Monday, March 14, 2011

Pick a Book Off of the Shelf

I picked up a book that I had already read a few years ago.  I found some marks I made in the margins every time I liked something.   Here is that list, in order of appearance.  Let me know if you can recognize the book without Google-ing it.
At one time, she'd been proud of her beauty. Now she wondered why she had taken so much pride in something that required no effort, no slightest sacrifice.
The woman is either nuts or higher than a Navajo shaman with a one-pound-a-day peyote habit.
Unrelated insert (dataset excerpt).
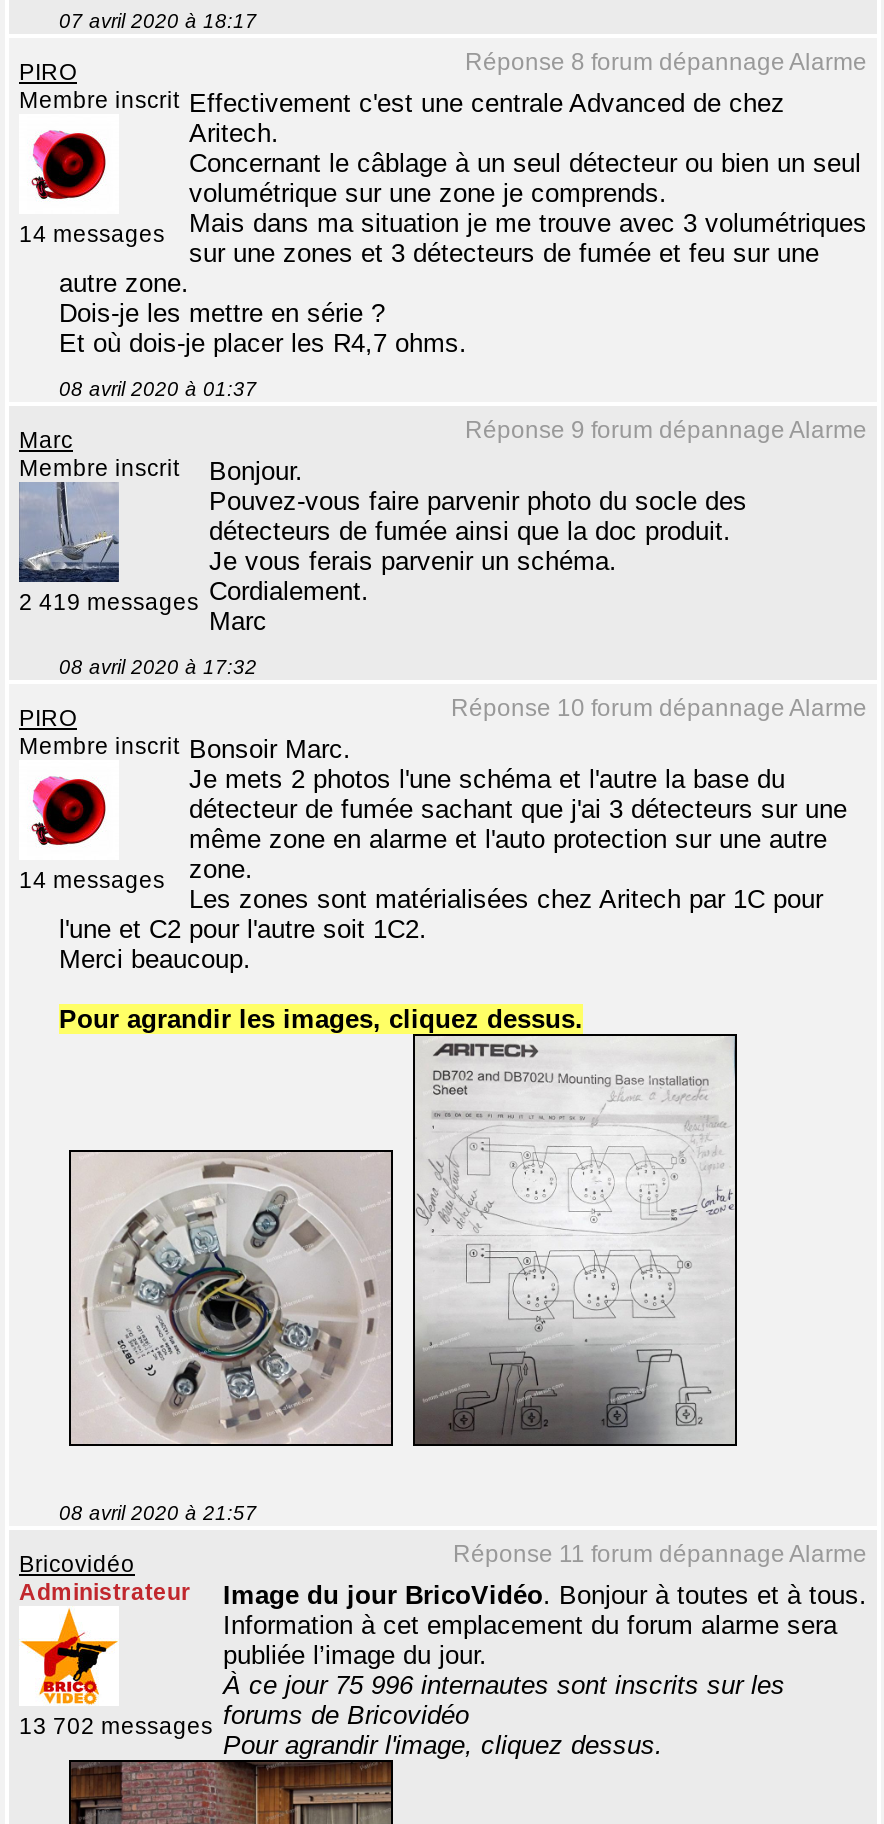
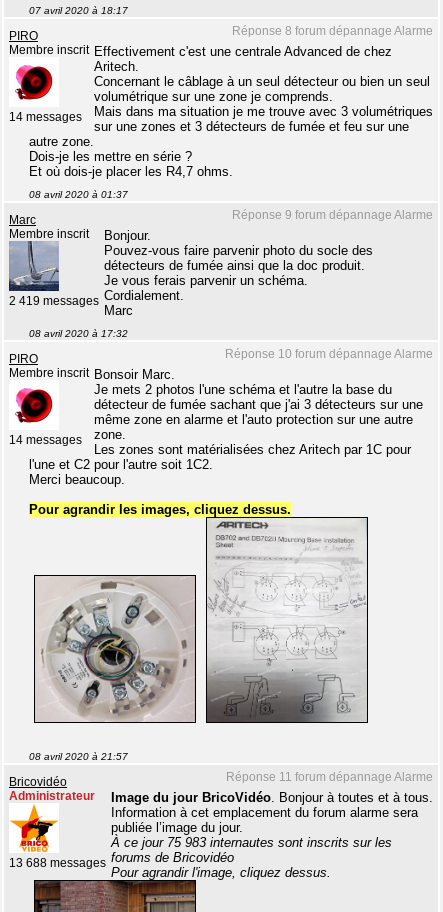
- À ce jour 75 996 internautes sont inscrits sur les
+ À ce jour 75 983 internautes sont inscrits sur les

- 13 702 messages forums de Bricovidéo
+ 13 688 messages forums de Bricovidéo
If looniness could be converted into bricks of gold, [she] would provide paving for a six-lane highway from here to Oz . . .
[His] first thought is that he's standing in a genuine, for-sure, bona-fide, dead-right, all-wool-and-a-yard-wide, for-a-fact-amen ghost town in which no one has set foot since twice the century had turned, where all the citizens were long ago planted in the local boot hill, and where the ornery spirits of gunslingers walk the night itching for a shootout.
In the interest of a snug fit that was flattering to the figure, her white pants had no pockets.  Polly tucked three spare [shotgun] shells into her halter top, between her breasts, grateful that nature had given her sufficient cleavage to serve as an ammunition depot.
None of us can ever save himself; we are the instruments of one another's salvation, only by the hope that we give to others do we lift ourselves out of the darkness into the light.
Anyhoo.  I had forgotten how much I liked this book.  Would you read it based on these few lines?